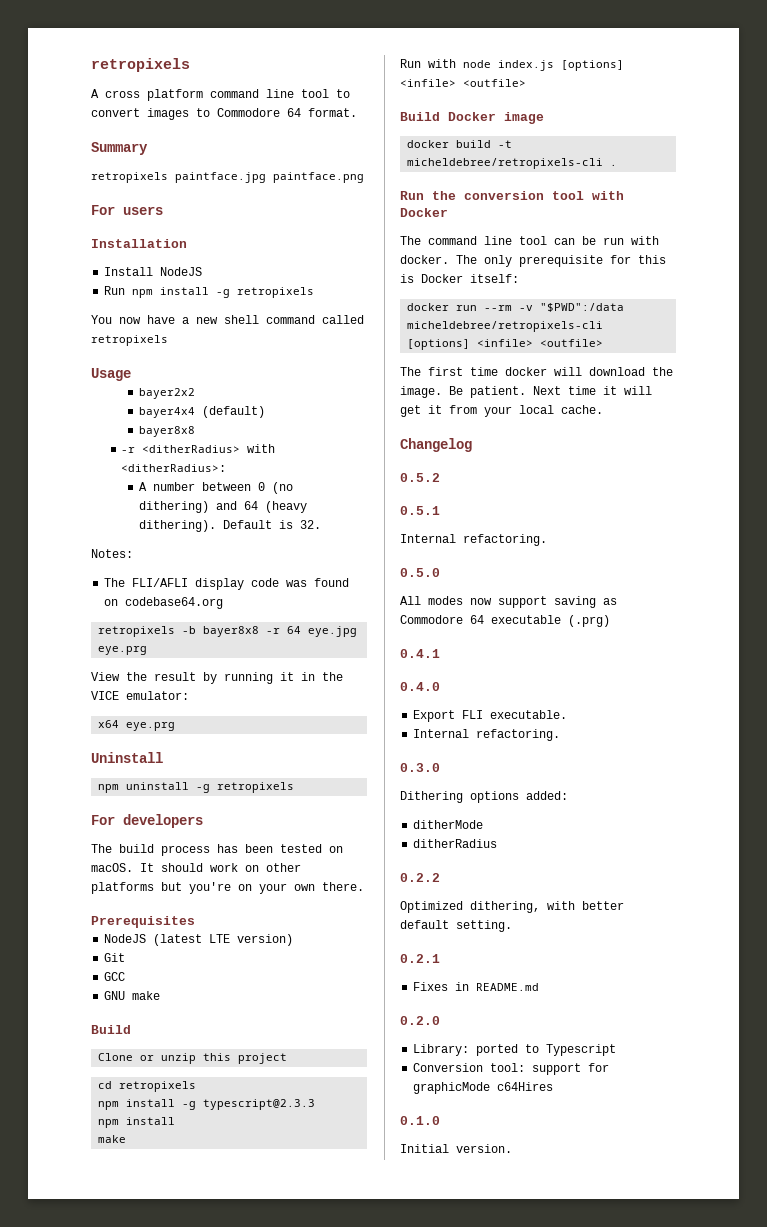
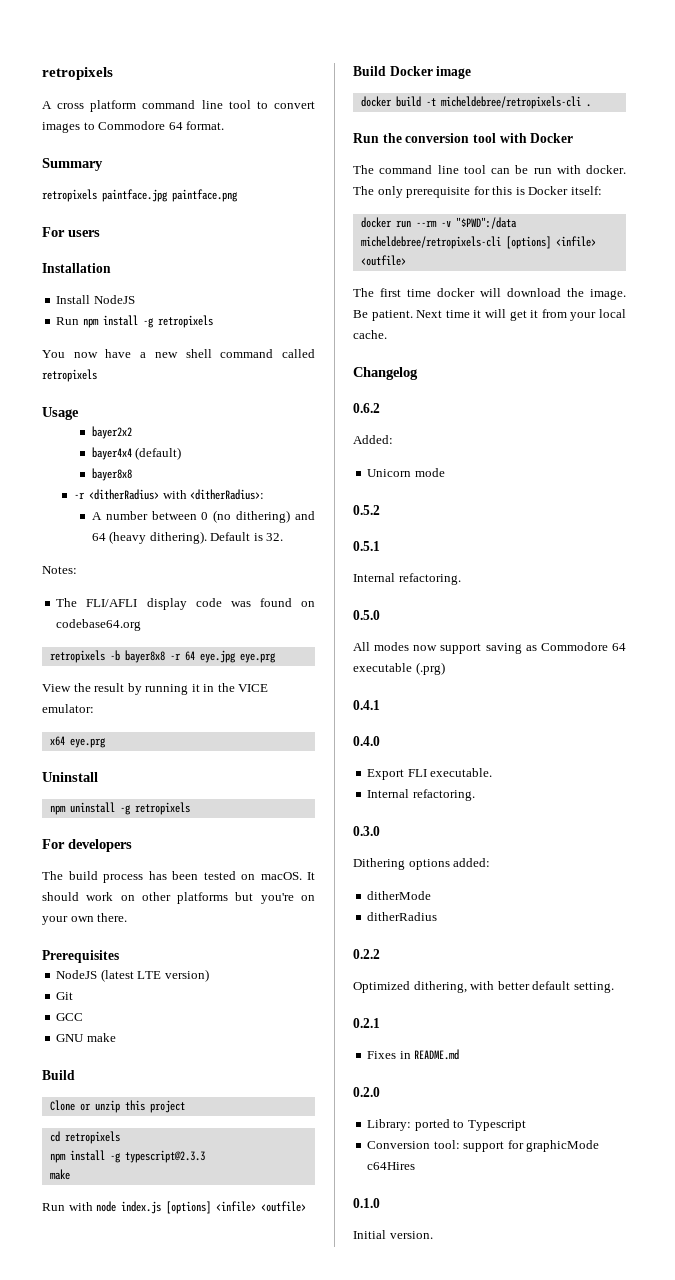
  npm install -g typescript@2.3.3
- npm install
+ 0.6.2
+ Added:
+ Unicorn mode

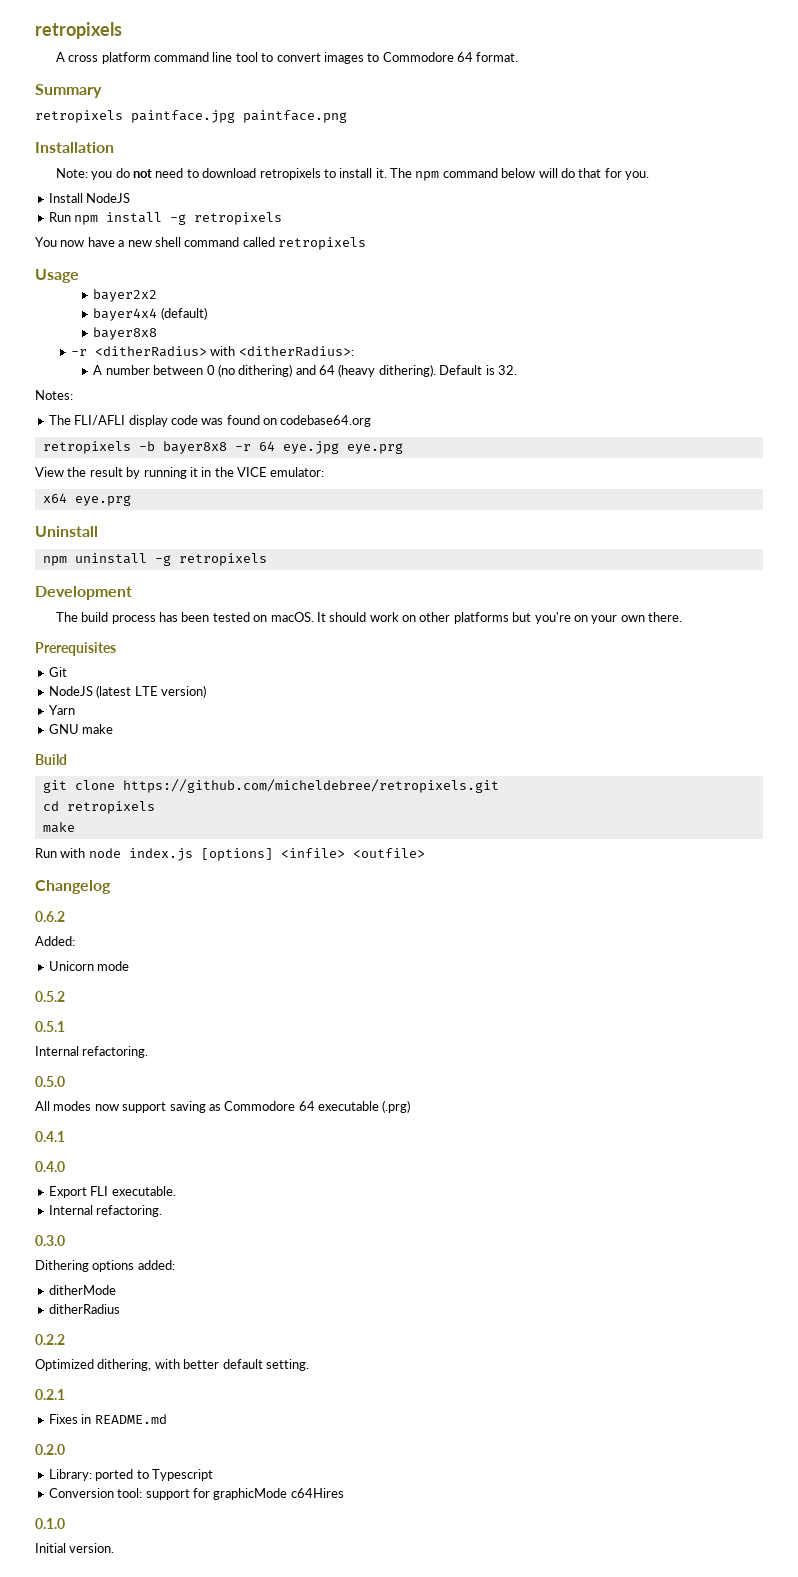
- For users
  Installation
+ Note: you do not need to download retropixels to install it. The npm command below will do that for you.
- For developers
+ Development
+ Git
- Git
- GCC
+ Yarn
- Clone or unzip this project
+ git clone https://github.com/micheldebree/retropixels.git
  cd retropixels
- npm install -g typescript@2.3.3
- Build Docker image
- docker build -t micheldebree/retropixels-cli .
- Run the conversion tool with Docker
- The command line tool can be run with docker. The only prerequisite for this is Docker itself:
- docker run --rm -v "$PWD":/data micheldebree/retropixels-cli [options] <infile> <outfile>
- The first time docker will download the image. Be patient. Next time it will get it from your local cache.

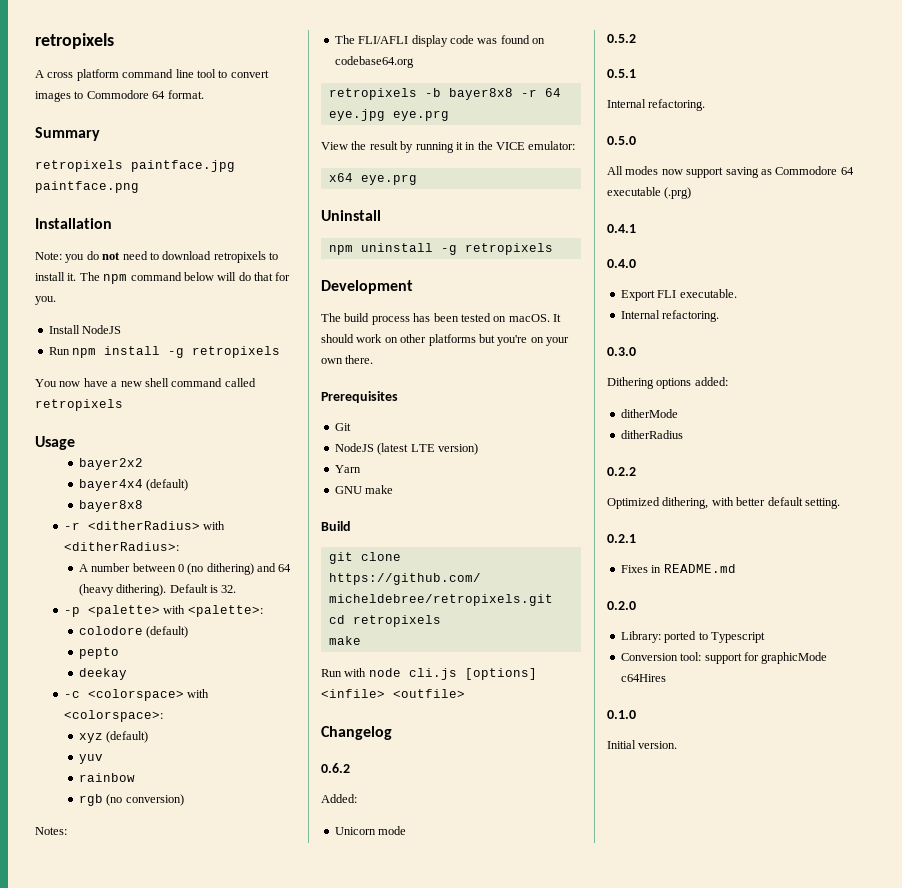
+ -p <palette> with <palette>:
+ colodore (default)
+ pepto
+ deekay
+ -c <colorspace> with <colorspace>:
+ xyz (default)
+ yuv
+ rainbow
+ rgb (no conversion)
- Run with node index.js [options] <infile> <outfile>
+ Run with node cli.js [options] <infile> <outfile>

*PROBLEM TO SOLVE*
Reproduce only the lines above, starting at the line with "- Build Docker image" and ending at the line with "- docker run", exactly as written.

*EXERCISE RESPONSE*
- Build Docker image
- docker build -t micheldebree/retropixels-cli .
- Run the conversion tool with Docker
- The command line tool can be run with docker. The only prerequisite for this is Docker itself:
- docker run --rm -v "$PWD":/data micheldebree/retropixels-cli [options] <infile> <outfile>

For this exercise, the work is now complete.